As vítimas da chamada "síndrome da classe turística" (a trombose) compareceram ao Alto Tribunal de Londres para denunciar 28 grandes companhias aéreas, acusando-as de favorecer a formação de coágulos nas pernas dos passageiros, em razão do pouco espaço para o movimento entre as poltronas.Esses coágulos podem se soltar na circulação e, ao parar no pulmão, no coração ou no cérebro, obstruem o fluxo sangüíneo e podem levar à morte. Entre as companhias denunciadas estão a British Airlines, a KLM e a American Airlines.O grupo, composto de 56 sobreviventes e parentes de pessoas que morreram por causa dessa síndrome, reivindicam indenizações que somam milhões de euros e acusam as companhias de não alertar os passageiros sobre o risco de sofrer uma trombose.Se perderem a causa, as empresas, que entraram em crise depois do 11 de setembro, sofrerão outro duro golpe.As petições serão discutidas durante três dias.

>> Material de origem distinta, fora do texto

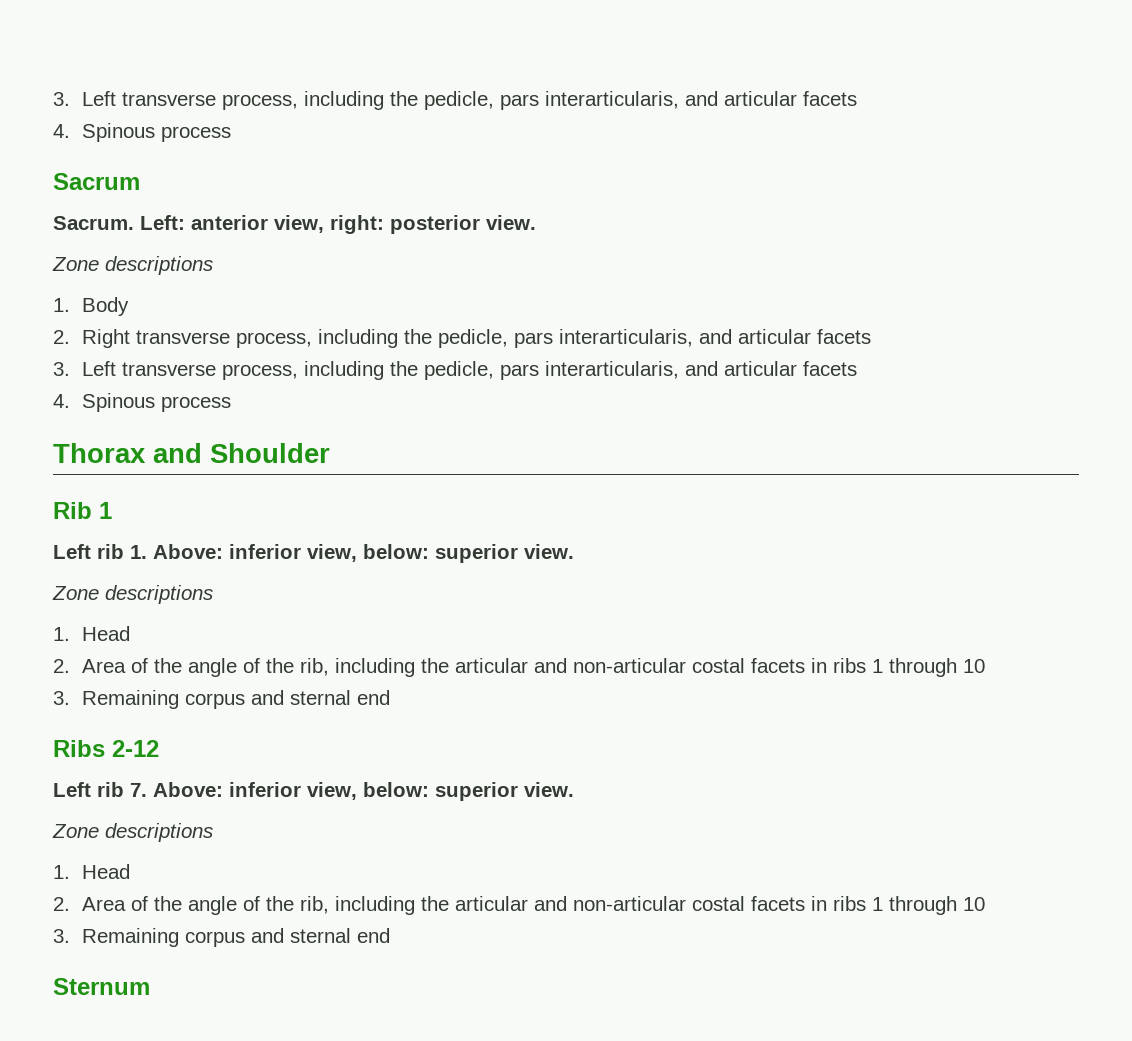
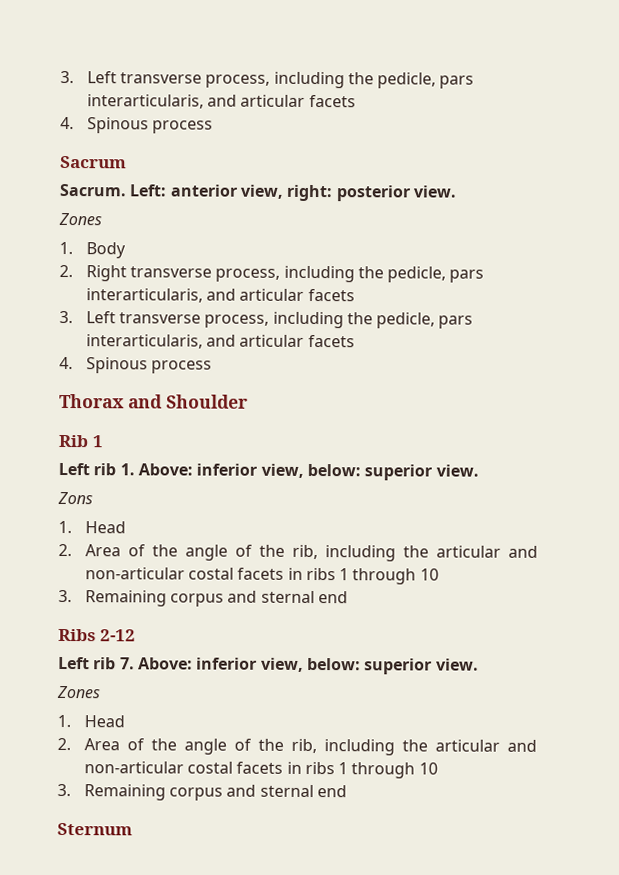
[52,256,213,275] Zone descriptions -> [58,212,102,226] Zones
[52,585,213,604] Zone descriptions -> [57,491,93,505] Zons
[52,823,213,842] Zone descriptions -> [56,685,101,699] Zones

O debate decidirá se elas se transformarão em processo judicial. O centro da discussão será a interpretação de um tratado internacional de aviação, a Convenção de Varsóvia, de 1929, segundo o qual as companhias aéreas são responsáveis pelos danos só se ocorrer um acidente enquanto o passageiro estiver a bordo.As empresas acusadas alegam que a trombose não é um acidente, mas uma doença. "Trata-se de um transtorno que afeta muita gente com fatores de risco, entre eles a inatividade", disse Sean Gates, advogado das empresas. Outros fatores são o sobrepeso, a desidratação e o consumo de pílulas anticoncepcionais.Se a tentativa de levar as empresas a juízo fracassar, as vítimas têm intenção de recorrer às leis internacionais de direitos humanos.A British Airways já avisou que não pagará indenizações pelo motivo alegado, e lembrou que uma pesquisa feita pelo Ministério da Saúde britânico, há um ano, concluiu que a relação de causa e efeito entre os vôos de longa duração e a trombose não é segura.Já um estudo publicado em maio de 2001 na revista médica The Lancet dava conta de que um em cada dez passageiros sofre uma trombose após ter viajado durante mais de oito horas.